> _Task item_:
From the line that includes "order date: 2025-09-15 -> 2025-09-08" to the last line of the records, inclusive, repeat each line exactly.

Before-and-after change records
++++++++++++++++++++
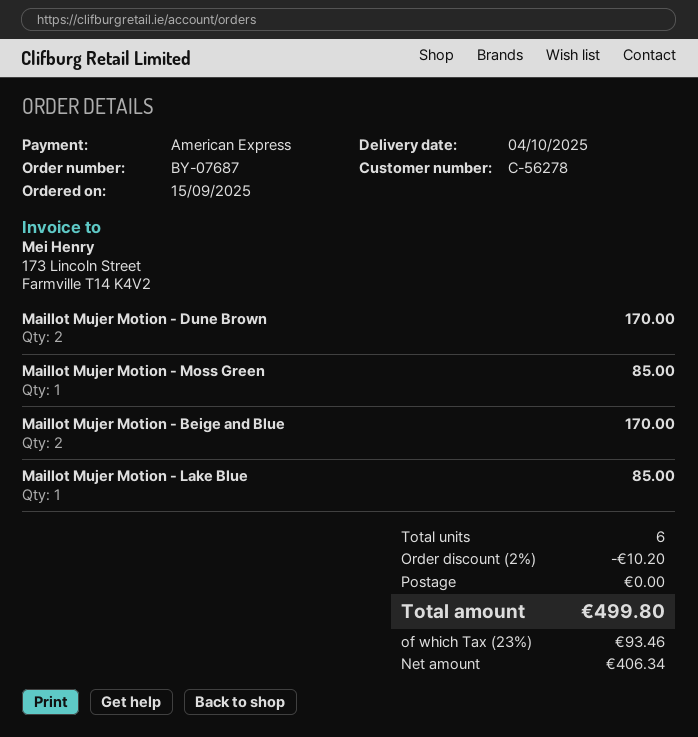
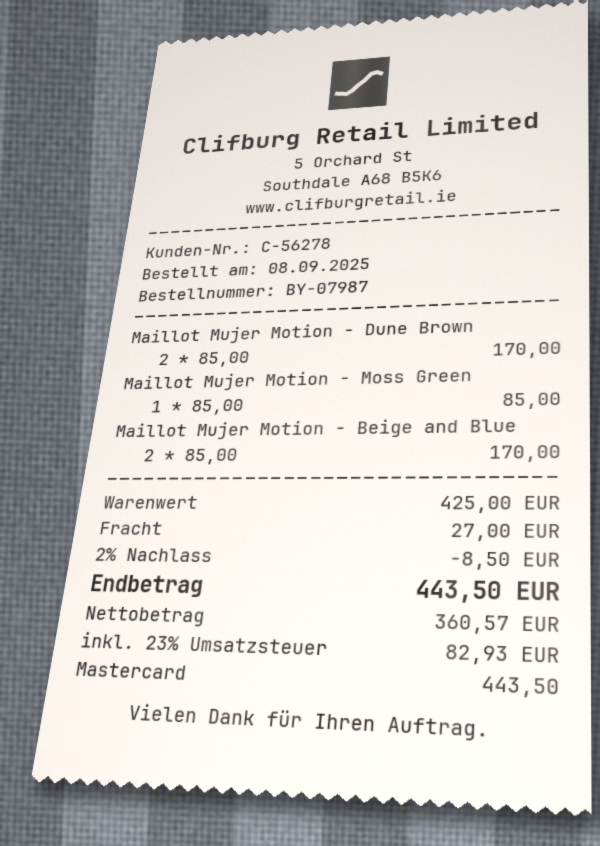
order number: BY-07687 -> BY-07987
order date: 2025-09-15 -> 2025-09-08
payment method: American Express -> Mastercard
Maillot Mujer Motion - Lake Blue: 1 for 85.00 -> none
discount: 2% = 10.20 -> 2% = 8.50
shipping: 0.00 -> 27.00
net: 406.34 -> 360.57
tax: 23% = 93.46 -> 23% = 82.93
total: 499.80 -> 443.50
++++++++++++++++++++
> _Problem solution_:
order date: 2025-09-15 -> 2025-09-08
payment method: American Express -> Mastercard
Maillot Mujer Motion - Lake Blue: 1 for 85.00 -> none
discount: 2% = 10.20 -> 2% = 8.50
shipping: 0.00 -> 27.00
net: 406.34 -> 360.57
tax: 23% = 93.46 -> 23% = 82.93
total: 499.80 -> 443.50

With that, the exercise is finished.